▶ EXERCISE INSTRUCTIONS:
Count every line below that holds "Considering". Number only.

⟨

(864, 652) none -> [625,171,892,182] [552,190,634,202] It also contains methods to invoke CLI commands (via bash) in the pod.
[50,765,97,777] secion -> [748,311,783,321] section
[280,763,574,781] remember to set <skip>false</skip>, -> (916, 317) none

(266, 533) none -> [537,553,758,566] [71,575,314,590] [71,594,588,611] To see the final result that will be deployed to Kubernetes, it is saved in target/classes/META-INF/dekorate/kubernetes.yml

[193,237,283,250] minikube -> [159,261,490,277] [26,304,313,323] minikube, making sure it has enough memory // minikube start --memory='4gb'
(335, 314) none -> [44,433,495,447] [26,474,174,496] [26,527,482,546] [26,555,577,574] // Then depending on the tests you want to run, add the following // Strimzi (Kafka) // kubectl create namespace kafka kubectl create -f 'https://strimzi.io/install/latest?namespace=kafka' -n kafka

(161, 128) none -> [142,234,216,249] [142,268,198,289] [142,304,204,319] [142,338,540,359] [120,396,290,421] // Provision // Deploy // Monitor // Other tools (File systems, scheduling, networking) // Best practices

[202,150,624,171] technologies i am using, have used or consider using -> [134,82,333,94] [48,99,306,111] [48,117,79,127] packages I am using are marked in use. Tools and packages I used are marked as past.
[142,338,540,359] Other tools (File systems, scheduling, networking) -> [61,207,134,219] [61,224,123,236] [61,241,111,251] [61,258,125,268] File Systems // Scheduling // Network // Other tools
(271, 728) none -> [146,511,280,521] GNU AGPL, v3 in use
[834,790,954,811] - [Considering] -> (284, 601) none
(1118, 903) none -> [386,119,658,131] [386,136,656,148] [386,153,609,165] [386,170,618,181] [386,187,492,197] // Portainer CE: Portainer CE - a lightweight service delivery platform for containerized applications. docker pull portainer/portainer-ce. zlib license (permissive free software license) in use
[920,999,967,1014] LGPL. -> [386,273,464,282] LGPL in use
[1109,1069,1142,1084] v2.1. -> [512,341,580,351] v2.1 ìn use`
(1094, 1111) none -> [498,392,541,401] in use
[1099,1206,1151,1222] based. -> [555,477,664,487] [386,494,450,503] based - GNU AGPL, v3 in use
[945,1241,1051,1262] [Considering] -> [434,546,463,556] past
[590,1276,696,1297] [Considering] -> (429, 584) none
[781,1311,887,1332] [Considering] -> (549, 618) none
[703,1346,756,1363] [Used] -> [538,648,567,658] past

⟩

▶ SOLUTION TO THE PROBLEM:
4